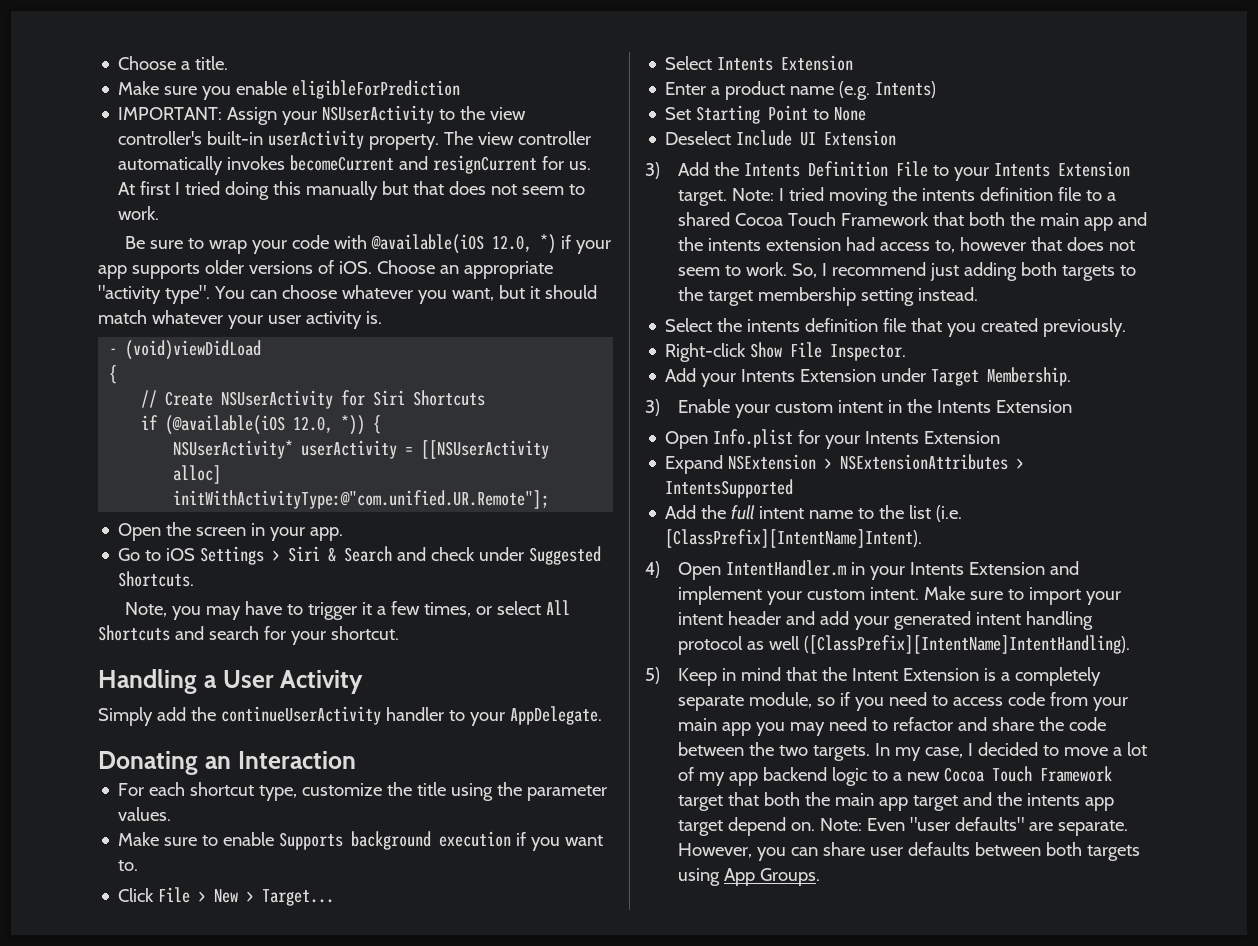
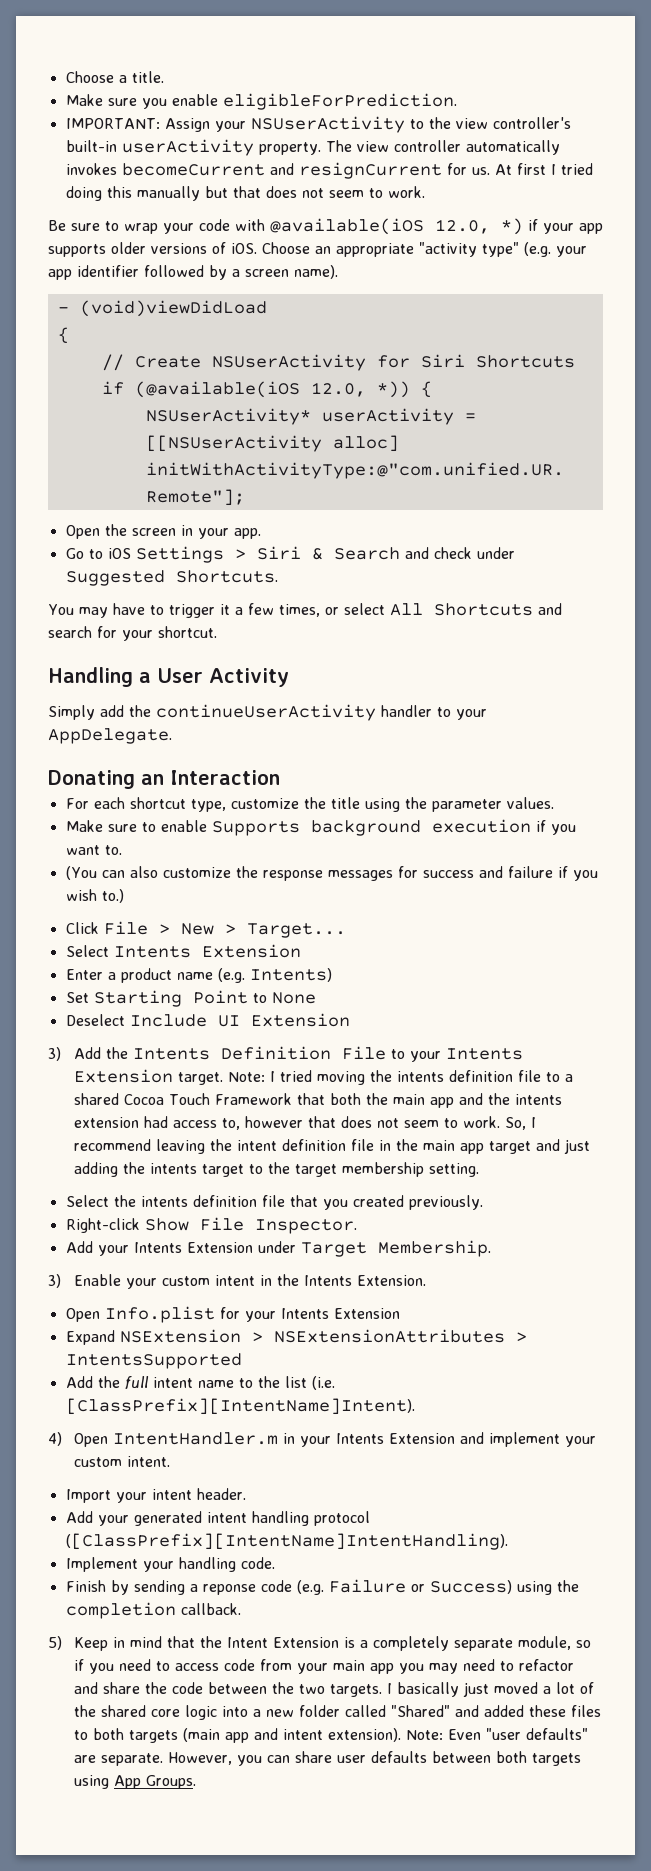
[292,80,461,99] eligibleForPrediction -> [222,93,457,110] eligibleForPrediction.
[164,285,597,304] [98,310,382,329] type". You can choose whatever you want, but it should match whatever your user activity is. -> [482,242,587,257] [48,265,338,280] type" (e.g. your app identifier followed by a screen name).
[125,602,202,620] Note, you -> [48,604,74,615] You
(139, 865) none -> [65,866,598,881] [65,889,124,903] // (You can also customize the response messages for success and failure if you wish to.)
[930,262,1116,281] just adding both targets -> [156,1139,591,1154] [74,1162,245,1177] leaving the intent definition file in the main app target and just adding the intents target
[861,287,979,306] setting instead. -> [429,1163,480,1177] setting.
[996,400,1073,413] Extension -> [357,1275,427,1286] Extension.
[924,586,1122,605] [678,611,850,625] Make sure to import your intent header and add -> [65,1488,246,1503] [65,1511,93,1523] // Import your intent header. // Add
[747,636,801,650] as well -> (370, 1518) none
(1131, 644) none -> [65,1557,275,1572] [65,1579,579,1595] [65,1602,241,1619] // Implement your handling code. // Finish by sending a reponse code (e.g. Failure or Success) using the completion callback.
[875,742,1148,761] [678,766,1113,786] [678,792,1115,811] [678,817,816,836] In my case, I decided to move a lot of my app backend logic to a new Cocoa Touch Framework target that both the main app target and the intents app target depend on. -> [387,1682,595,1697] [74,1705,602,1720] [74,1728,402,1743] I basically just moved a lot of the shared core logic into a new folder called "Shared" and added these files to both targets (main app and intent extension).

***

_Exercise objective:_ Working from the material above, restate word for word the lines between the line with "[125,602,202,620] Note, you" and the line with "(139, 865) none", both included, and only those.

_Finished task:_
[125,602,202,620] Note, you -> [48,604,74,615] You
(139, 865) none -> [65,866,598,881] [65,889,124,903] // (You can also customize the response messages for success and failure if you wish to.)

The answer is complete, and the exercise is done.